The previous government allocated a billion dollars of Australian taxpayers' money for the Princes Highway corridor works from Sydney to Adelaide. I have repeatedly sought advice from the minister as to whether taxes which are gathered from Gippslanders will ever make it back onto the roads of Gippsland. I've repeatedly sought the advice of the minister as to what's left of Victoria's share of that $300 million. What's left and how can we prioritise action in my community?

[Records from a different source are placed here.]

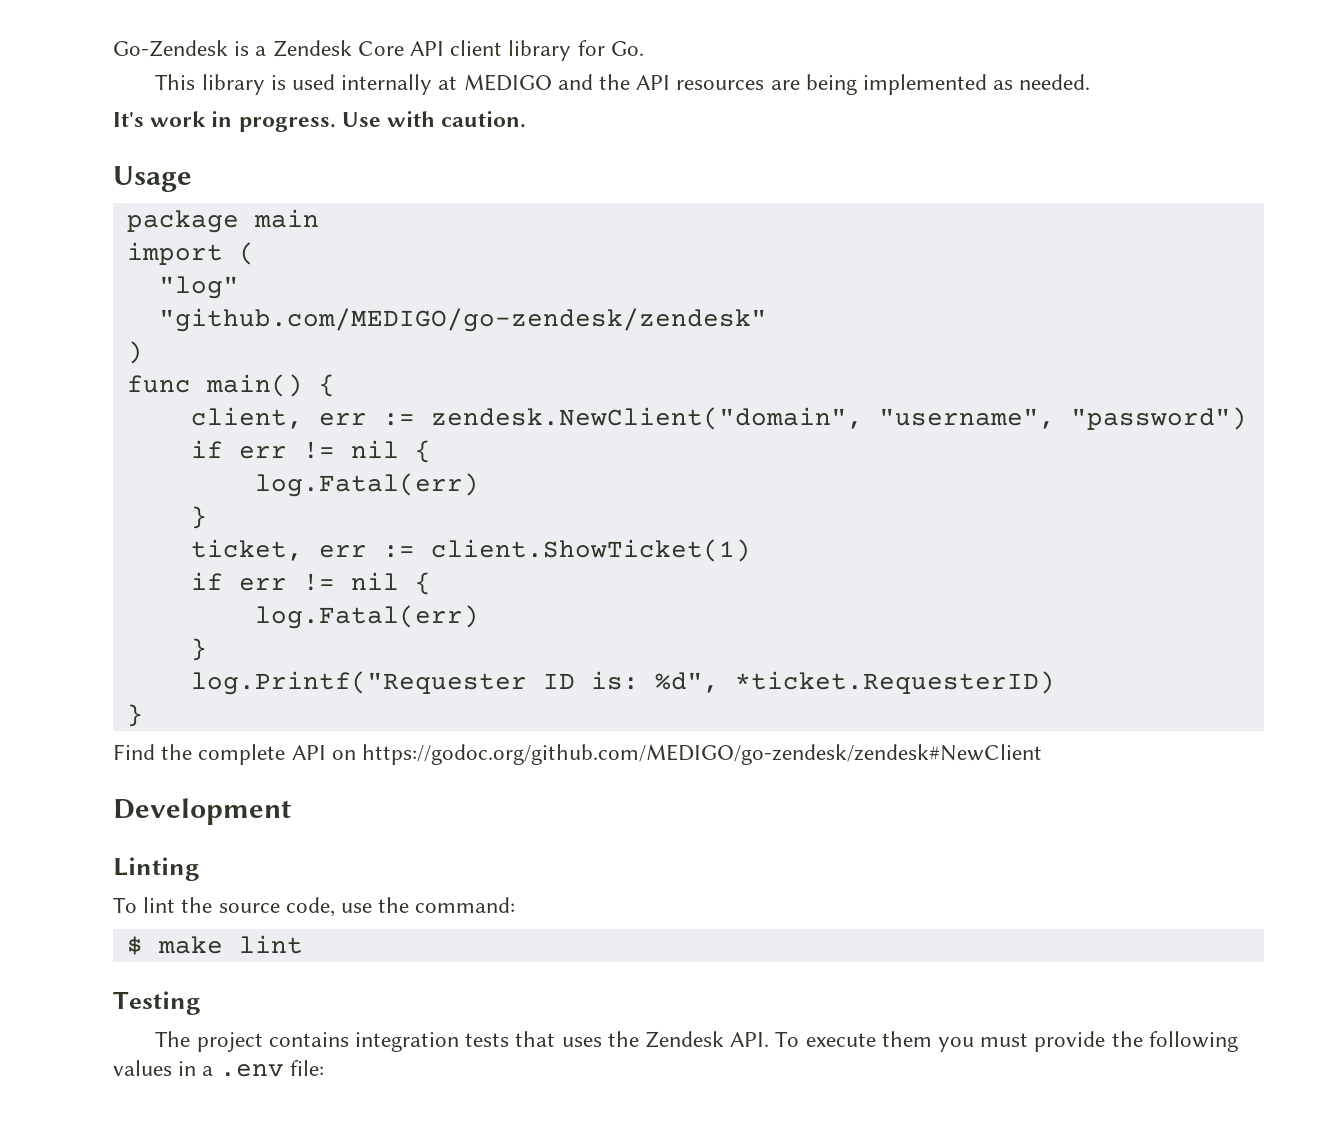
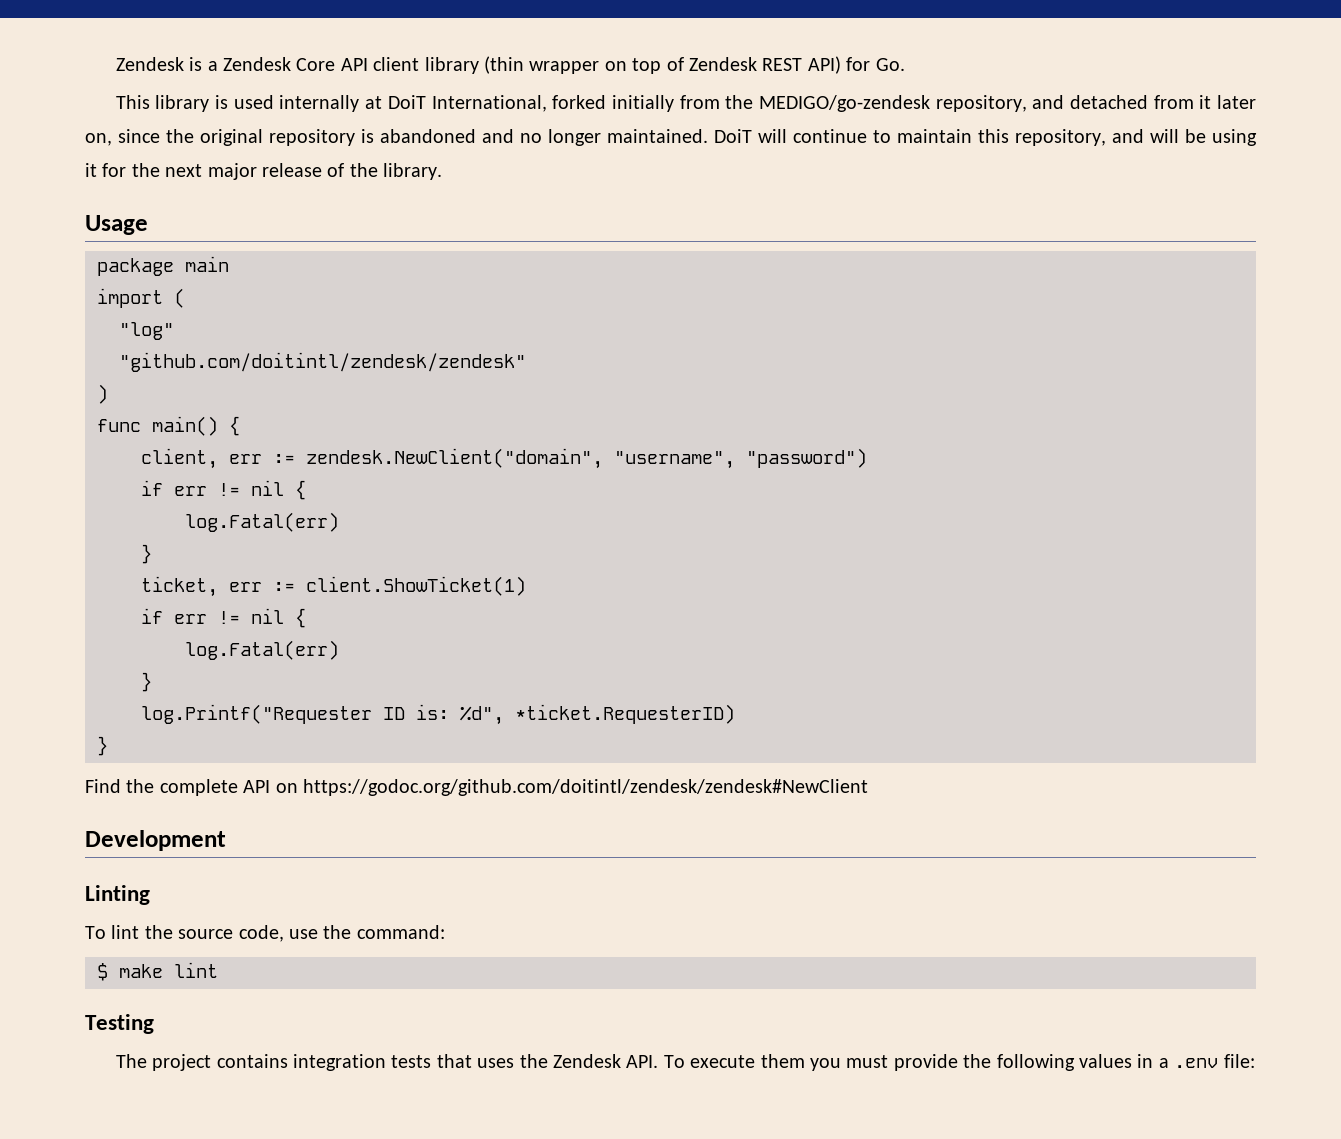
[113,40,228,57] Go-Zendesk -> [115,57,184,71] Zendesk
(572, 50) none -> [483,56,841,74] (thin wrapper on top of Zendesk REST API)
[463,74,1091,95] [113,111,527,132] MEDIGO and the API resources are being implemented as needed. // It's work in progress. Use with caution. -> [387,95,1256,112] [85,129,1257,146] [85,163,443,180] DoiT International, forked initially from the MEDIGO/go-zendesk repository, and detached from it later on, since the original repository is abandoned and no longer maintained. DoiT will continue to maintain this repository, and will be using it for the next major release of the library.
[158,308,767,332] "github.com/MEDIGO/go-zendesk/zendesk" -> [119,352,526,372] "github.com/doitintl/zendesk/zendesk"
[362,744,1043,765] https://godoc.org/github.com/MEDIGO/go-zendesk/zendesk#NewClient -> [303,779,868,796] https://godoc.org/github.com/doitintl/zendesk/zendesk#NewClient

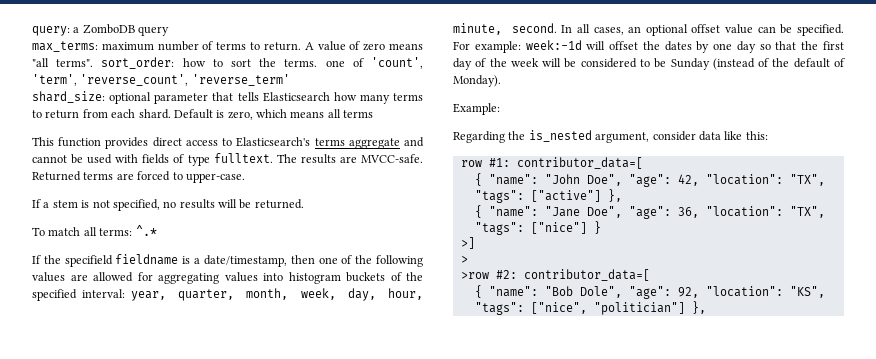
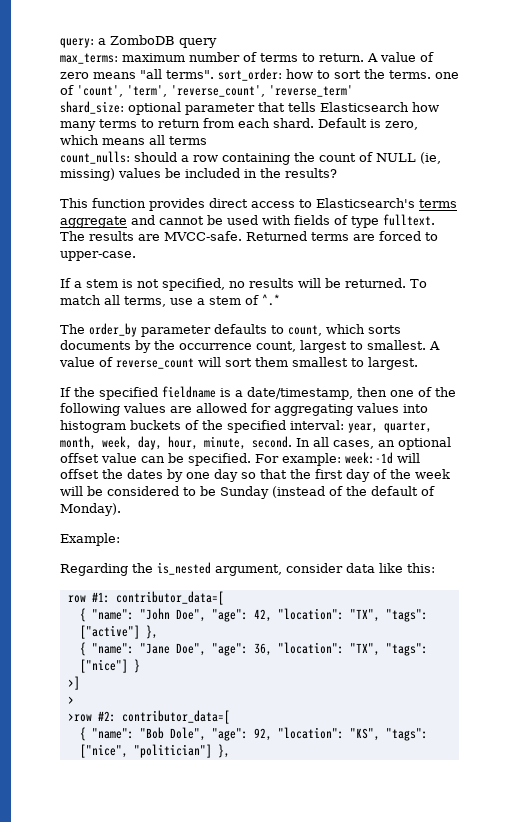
(374, 114) none -> [60,151,441,165] [60,168,337,181] // count_nulls: should a row containing the count of NULL (ie, missing) values be included in the results?
(304, 204) // -> (406, 283) none
[99,225,157,236] terms: ^.* -> [124,294,280,307] [60,323,401,337] [60,340,440,353] [59,357,418,370] terms, use a stem of ^.* // The order_by parameter defaults to count, which sorts documents by the occurrence count, largest to smallest. A value of reverse_count will sort them smallest to largest.
[64,255,113,267] specifield -> [99,387,158,400] specified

As the government forms its budget, we need to see a commitment to fully design and develop the business case to give us some certainty on the route regarding the Traralgon bypass. We need to stop talking about it and we need to actually get on with the job of building projects like that with Australian taxpayers' money. Australians deserve better, and they certainly expect more, than a Prime Minister who says one thing before the election and does the complete opposite after the election. The Prime Minister repeatedly said, up to 100 times, that he had no plans to change the stage 3 tax cuts.

As I said earlier, the coalition is committed to lower, simpler and fairer taxes, which is why will not oppose the reduction in the 19c tax rate to 16c. But the Prime Minister's broken promise means that delivering the stage 3 tax reforms, which had been legislated and supported by those opposite, is now simply impossible. We are committed to go to the next election with a tax reform package that is in keeping with the stage 3 tax reforms. Unlike those opposite, we remain committed to fighting bracket creep—that thief in the night that takes more Australian taxpayer dollars than any other form of government legislation and sneaks up on Australians, takes more money out of their pockets and no-one knows about it—and we are committed to enshrining aspiration.

We on this side of the House believe—and those opposite used to believe—that strong leaders actually keep their promises even when it is hard to do so. We will take a policy to the next election which delivers lower, simpler and fairer taxes. We will fight bracket creep and we will reward hardworking Australians. What we won't do is what we have seen here in this place over the last couple of weeks. We won't go to the Australian people as a small target and hide the truth simply to win an election, as the Prime Minister did when, all along, he intended to break a promise. That is not how our democracy is meant to function. That is not how the Australian people expect their leaders to behave.

I say to those opposite: if you are such strong believers in honesty and transparency, why didn't you have the decency to go to your electorates and argue your case for this tax package before the election? Why did you commit this extraordinary deceit upon the Australian people? When will those opposite tell the truth about their plans to attack negative gearing and to attack the family home with increased taxes? If we couldn't believe you on stage 3 legislated tax cuts, why would be believe you when it comes negative gearing and the family home?